La fotocamera è dotata di un obiettivo fisso. L'obiettivo fisso ha un'apertura massima di f/2.8 e una lunghezza focale di 50 mm. La Sokol-2 non ha l'autofocus e quindi deve essere messa a fuoco manualmente. Durante la messa a fuoco, il fotografo è assistito dal telemetro.
Nella Sokol-2 è stato integrato un esposimetro con tre celle di misurazione. La fotocamera 35mm ha un'esposizione automatica e imposta automaticamente diaframma e tempo di esposizione. Sia il numero di diaframma desiderato che il tempo di esposizione possono essere impostati manualmente.
Per scattare esposizioni lunghe, è disponibile l'impostazione Bulb. L'uso di un flash esterno è possibile tramite la slitta a contatto caldo. La Sokol-2 ha un rilascio a cavo e una filettatura per treppiede. La pellicola nella fotocamera deve essere avanzata manualmente dal fotografo.
Pellicole per la Sokol-2
La Sokol-2 richiede pellicole 35mm. Le pellicole 35mm sono ancora prodotte oggi. Possono essere sviluppate nella maggior parte dei laboratori.
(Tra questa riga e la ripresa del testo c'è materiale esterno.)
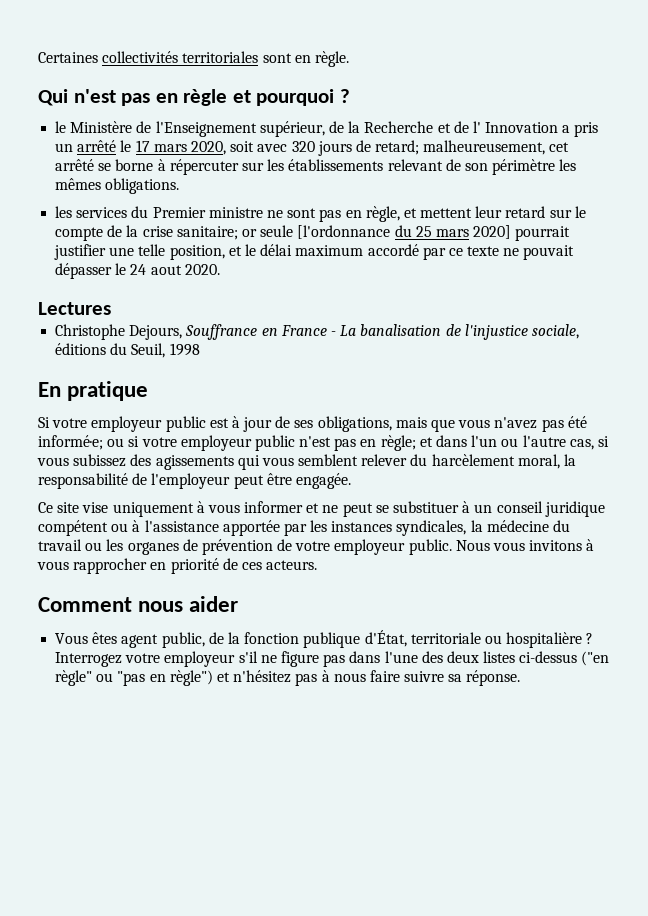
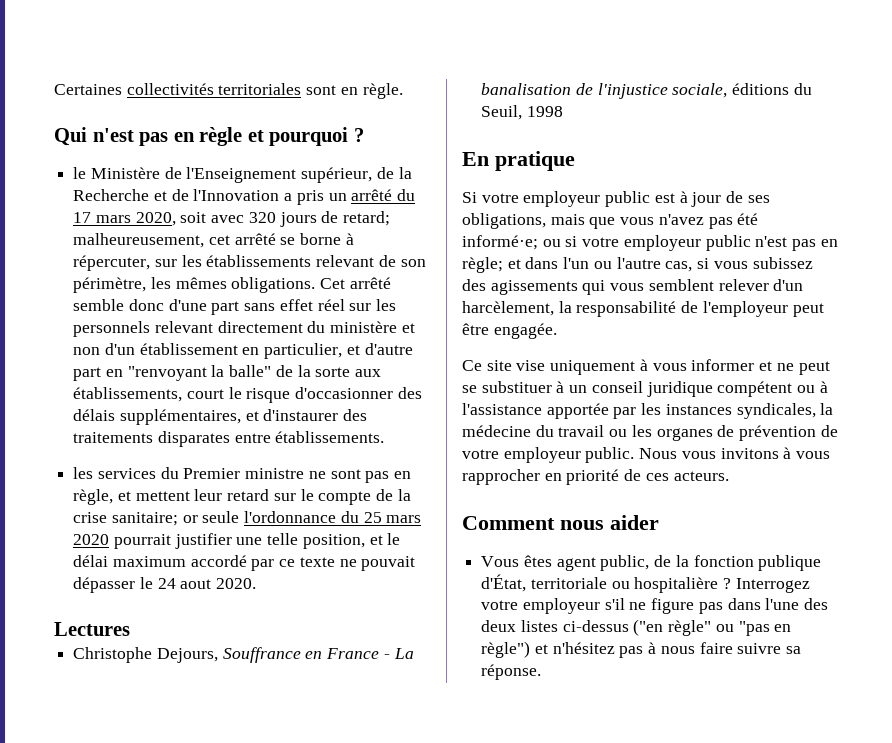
[472,121,559,133] l' Innovation -> [193,189,280,201] l'Innovation
[120,140,132,152] le -> [397,189,416,201] du
[169,159,239,175] répercuter -> [73,255,151,271] répercuter,
[492,159,556,175] périmètre -> [73,277,147,293] périmètre,
(180, 186) none -> [320,277,391,289] [73,299,397,315] [73,321,415,337] [73,343,413,359] [73,365,382,381] [73,387,422,403] [73,409,368,425] [73,431,385,447] Cet arrêté semble donc d'une part sans effet réel sur les personnels relevant directement du ministère et non d'un établissement en particulier, et d'autre part en "renvoyant la balle" de la sorte aux établissements, court le risque d'occasionner des délais supplémentaires, et d'instaurer des traitements disparates entre établissements.
[297,225,391,239] [l'ordonnance -> [244,511,337,523] l'ordonnance
[473,225,512,239] 2020] -> [73,534,110,545] 2020
[410,454,560,469] du harcèlement moral, -> [773,279,804,291] [462,301,554,316] d'un harcèlement,

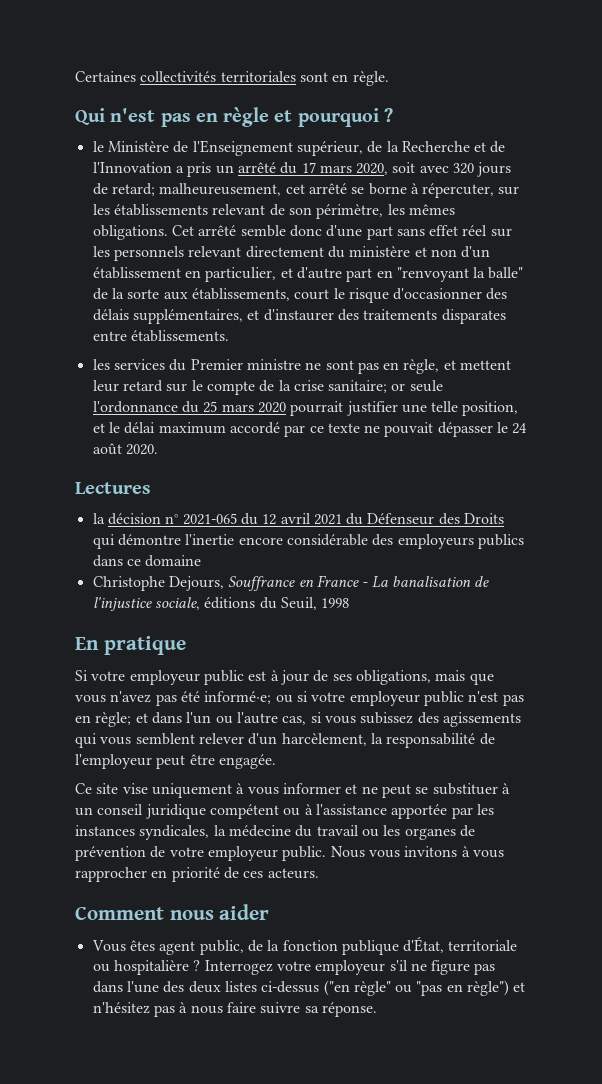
[180,579,212,589] aout -> [92,443,122,455] août
(130, 629) none -> [92,513,505,525] [92,534,524,549] [92,555,202,567] // la décision n° 2021-065 du 12 avril 2021 du Défenseur des Droits qui démontre l'inertie encore considérable des employeurs publics dans ce domaine

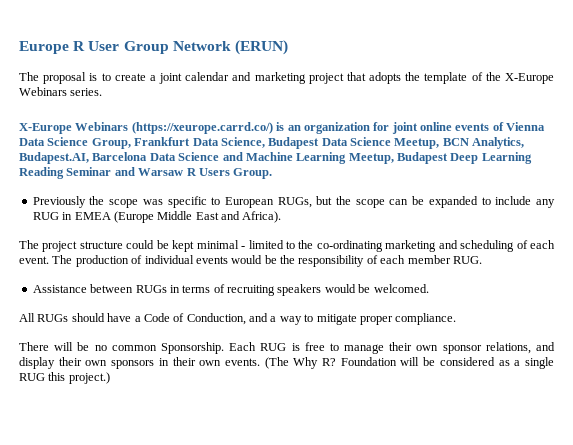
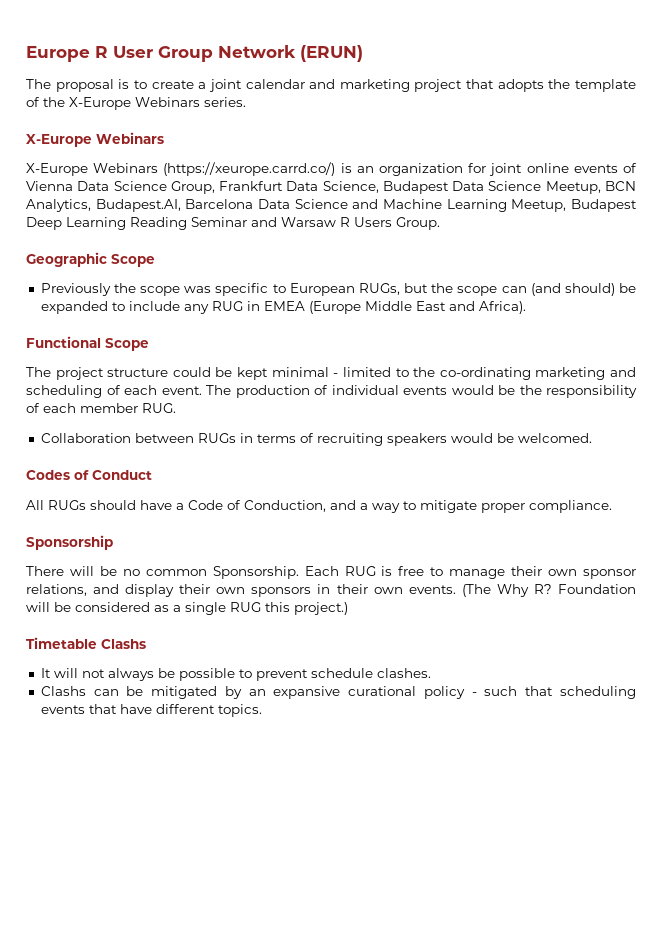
(129, 126) none -> [26,163,159,176] // X-Europe Webinars
(273, 173) none -> [26,252,155,267] // Geographic Scope
(409, 202) none -> [530,283,615,296] (and should)
(282, 217) none -> [26,336,149,351] // Functional Scope
[32,285,87,293] Assistance -> [40,433,131,443] Collaboration
(429, 288) none -> [26,470,152,480] // Codes of Conduct
(457, 319) none -> [26,535,113,550] // Sponsorship
(110, 378) none -> [26,637,146,649] [40,668,431,681] [40,686,636,699] [40,704,262,717] // Timetable Clashs // It will not always be possible to prevent schedule clashes. // Clashs can be mitigated by an expansive curational policy - such that scheduling events that have different topics.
Una buona scelta per immagini a colori e in bianco e nero si fa ad esempio con il Agfaphoto Vista 400* e con il Ilford Delta 100*. Entrambe le pellicole ottengono buoni risultati nelle recensioni e sono flessibili da utilizzare.
La pellicola in bianco e nero deve essere elaborata in uno sviluppatore adatto. Diversi produttori offrono chimiche diverse per lo sviluppo. Ogni sviluppatore ha i suoi vantaggi e svantaggi.
Naturalmente, la pellicola può anche essere inviata a un laboratorio per lo sviluppo. La pellicola a colori deve essere sviluppata nel processo C-41. Questo è offerto dalla maggior parte dei laboratori fotografici e, a differenza dello sviluppo in bianco e nero, è standardizzato.